I do not recommend actually using this script on typeracer, it is against the TOS (your account will be banned, as was mine) and pollutes the leaderboard for other, real players.
Instead, I find this project as just an interesting experiment and learning experience.
For anyone curious, I have outlined below each step of the process. Note that this particular method may no longer work in the future as typeracer may (and should) change the user validation procedure. I can confirm this script to be working as of 2020-02-16.
Actually typing the race automatically is as simple as extracting the text from the DOM and sending the right set of JavaScript key events.
While the speed of your race is determined by the time interval between the fake key presses (which can be arbitrarily low), it seems that if at any point your WPM surpasses 450, you are kicked from the game. Thus there is an upper limit on the WPM the script can obtain. To achieve 445 WPM (the highest I was able to get), keypresses were seperated by random time intervals between 22.5ms and 26.5ms.
After a high enough WPM (>100) you are presented with an image captcha which does not have a purely textual form anywhere on the client side - this is the real challenge.

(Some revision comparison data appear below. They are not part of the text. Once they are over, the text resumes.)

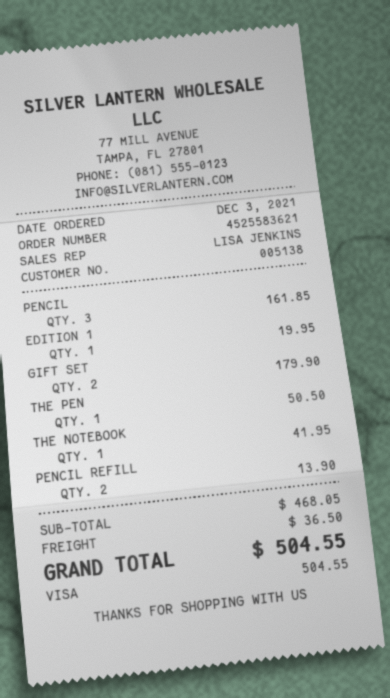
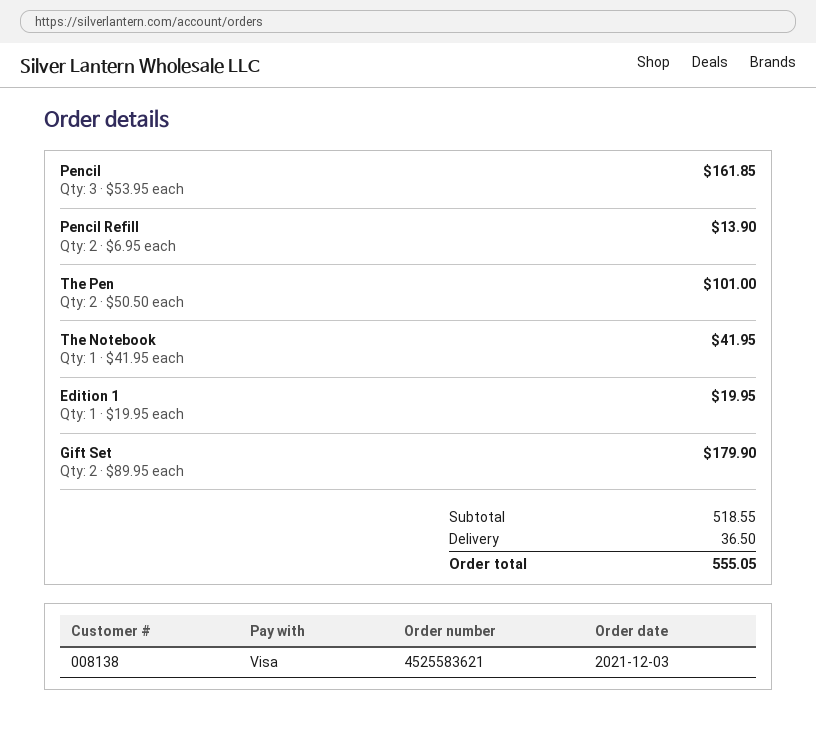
customer number: 005138 -> 008138
THE PEN: 1 for 50.50 -> 2 for 101.00
subtotal: 468.05 -> 518.55
total: 504.55 -> 555.05

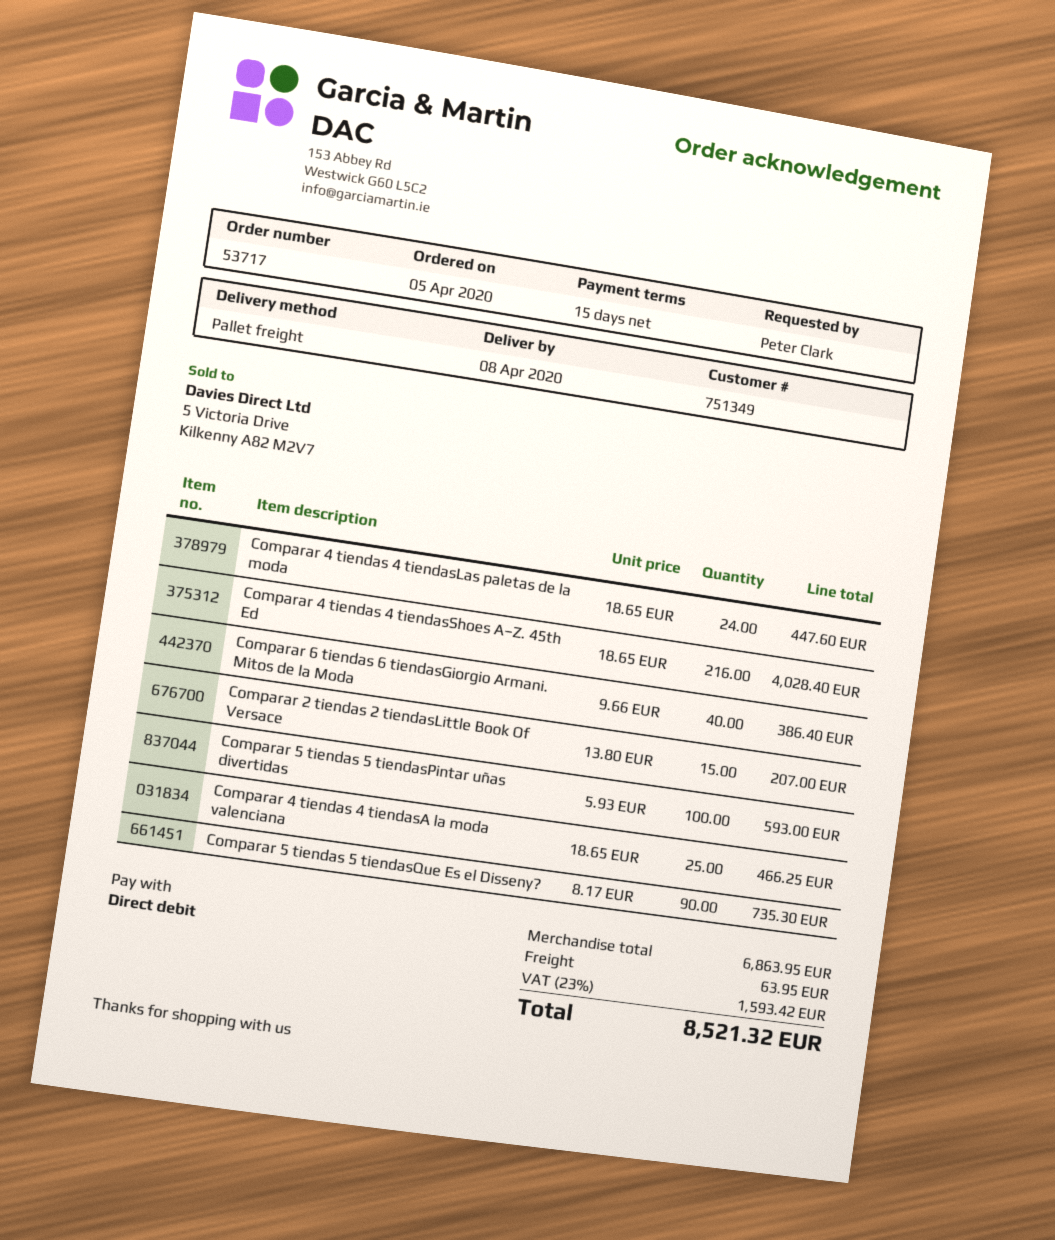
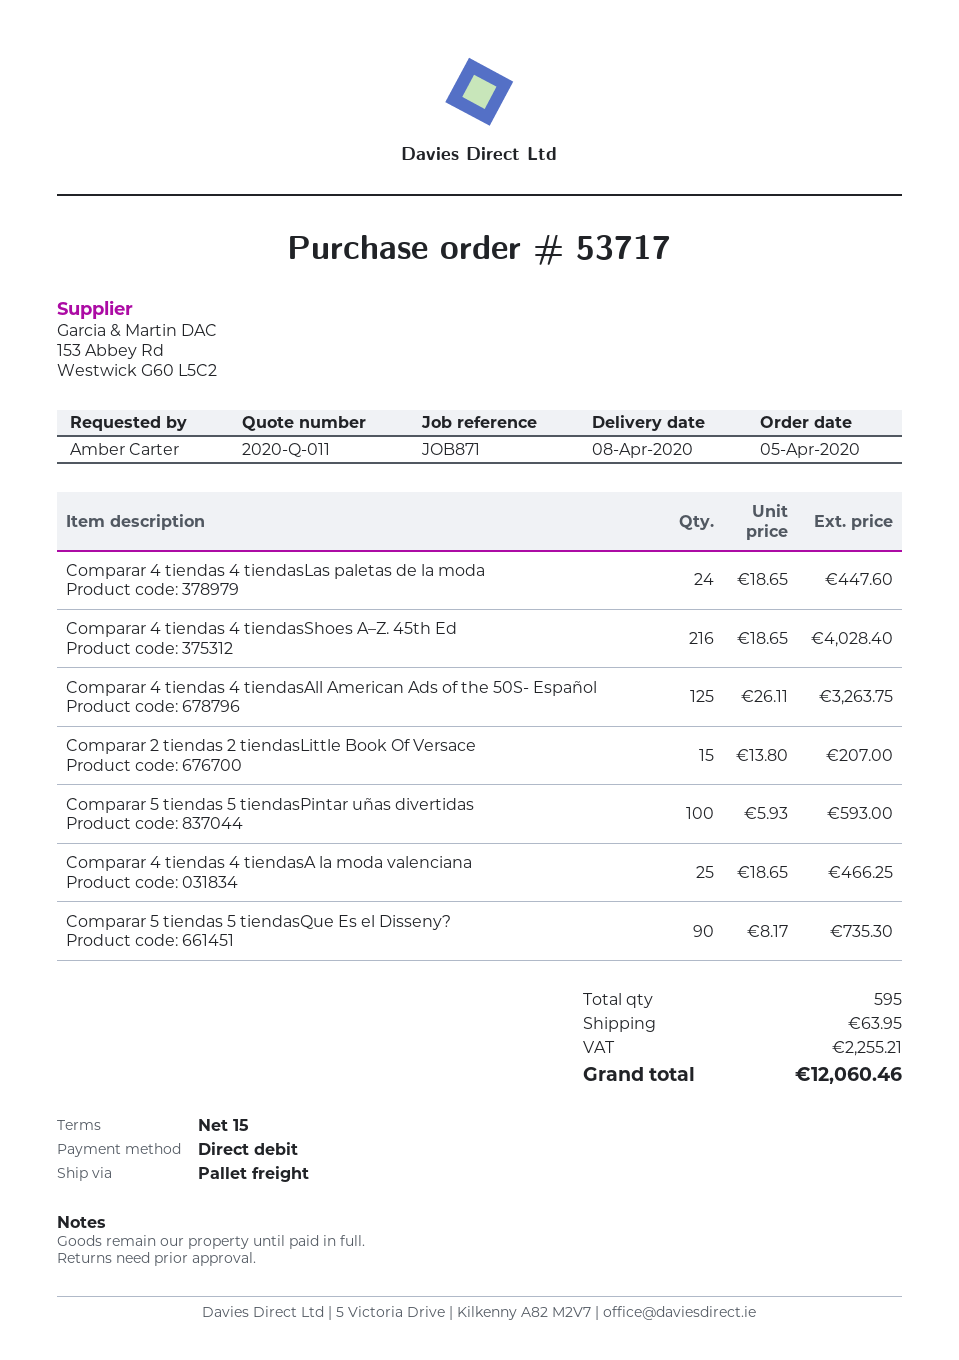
ordered by: Peter Clark -> Amber Carter
Comparar 6 tiendas 6 tiendasGiorgio Armani. Mitos de la Moda: 40 x 9.66 = 386.40 -> none
Comparar 4 tiendas 4 tiendasAll American Ads of the 50S- Español: none -> 125 x 26.11 = 3263.75
tax: 1593.42 -> 2255.21
total: 8521.32 -> 12060.46

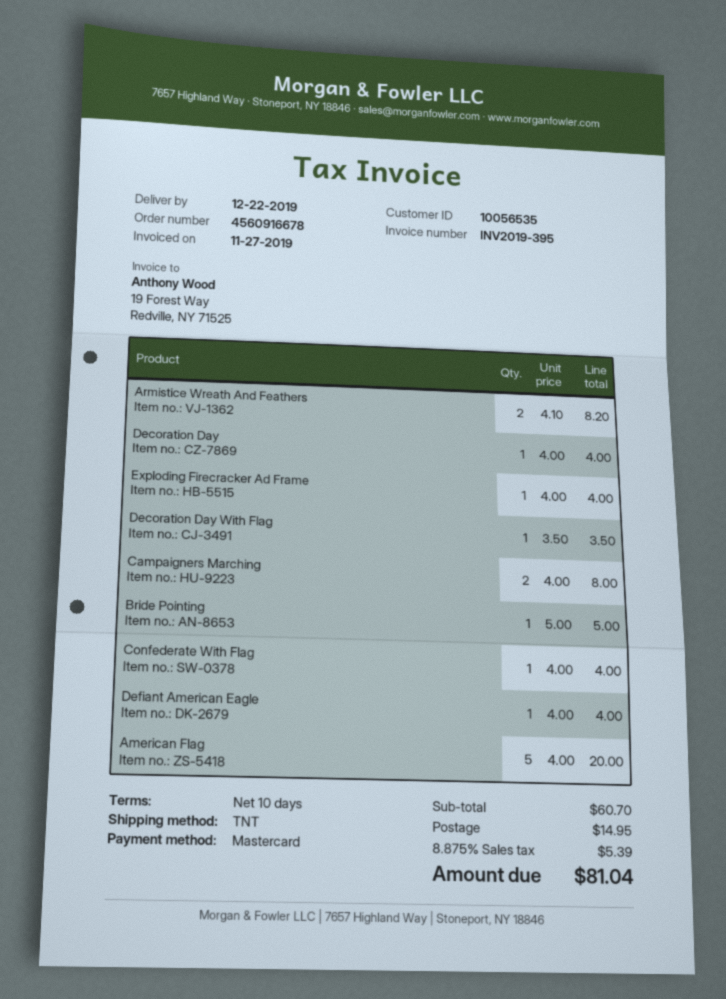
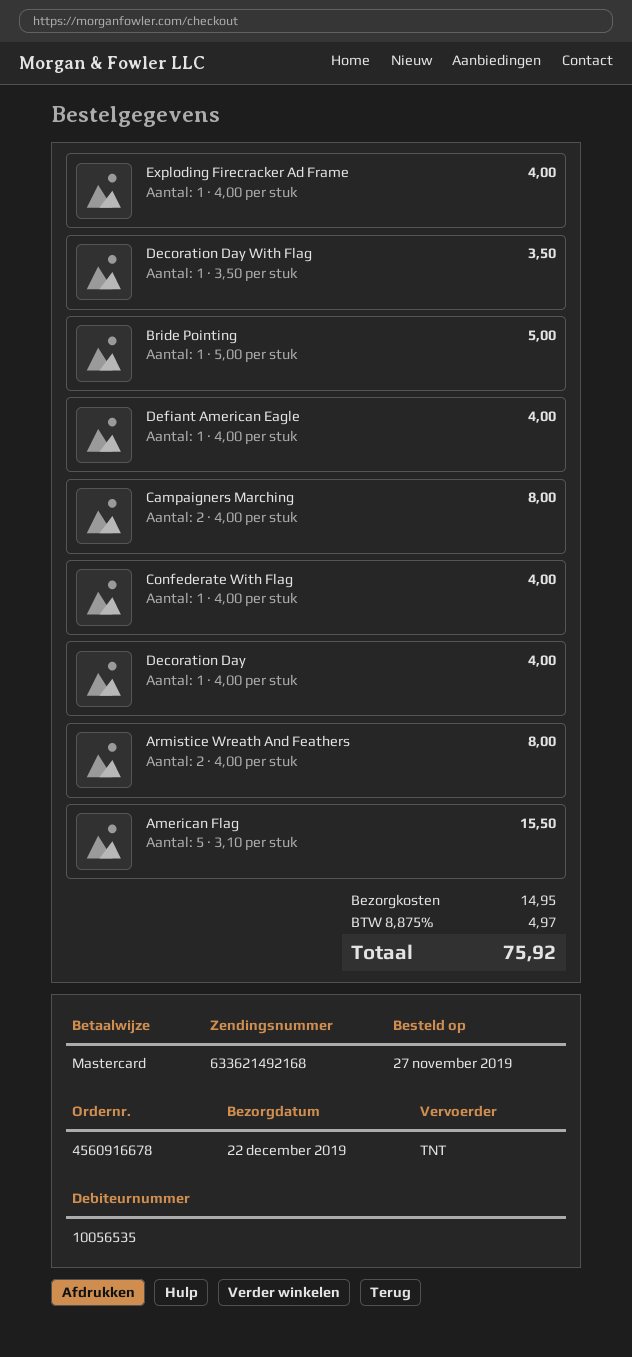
Armistice Wreath And Feathers: 2 x 4.10 = 8.20 -> 2 x 4.00 = 8.00
American Flag: 5 x 4.00 = 20.00 -> 5 x 3.10 = 15.50
tax: 8.875% = 5.39 -> 8.875% = 4.97
total: 81.04 -> 75.92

To validate your score you must be able to complete the captcha within a given time and with a high enough accuracy (~95% or greater). The captchas always contain 5 lines of warped (italicised and sinusoidal) text, with black markings covering the image.
A typical captcha
Completing the captcha is a relatively long, messy, probabilistic, speculative, and manual process, however it only needs to be completed once, thus I have no intentions of streamlining the process.
Before reading the image, the script performs some pre-processing using a temporary HTML canvas to make recognising the text easier. In particular, the image is scanned for any pixels which are dark enough to potentially be part of the black markings. When a pixel is found, the pixel is changed to represent the same colour as the background at that point in the image.
The same captcha image after pre-processing
After this procedure was applied, I also attempted to reverse the sinisoidal warping effect. This was quite effective in improving the readability of a given image, however the actual period of the warping effect varies between images by a few pixels. Even applying the effect a couple pixels offset significantly reduces readability by the end of the image as the wave becomes out of phase. Thus, I decided to remove this section of pre-processing.
The next step is sending the pre-processed image we have created to an OCR (Optical Character Recognition) library called Tesseract. To allow the entire script to run within the browser, the script uses a JS port of the library avaliable here.
After a few seconds, Tesseract will return a chunk of text with an accuracy typically between 65% and 85%.
Analysis of the text returned by Tesseract revealed some common mistakes which I could manually reverse with some string manipulation.
This consisted of various character substitutions such as
Once the previous step is complete, the text is injected into the text box used to complete the captcha. At this point, the text is still not a high enough accuracy to pass the captcha, however there is time for manual edits to be made with about 3-5 seconds to spare.
To assist in this process, simple spelling errors can be easily fixed using the browsers built in spell check (right click, select recommended words from a list).
With all of these steps applied, it only took me around half a dozen tries to get an accuracy which satisifed the captcha.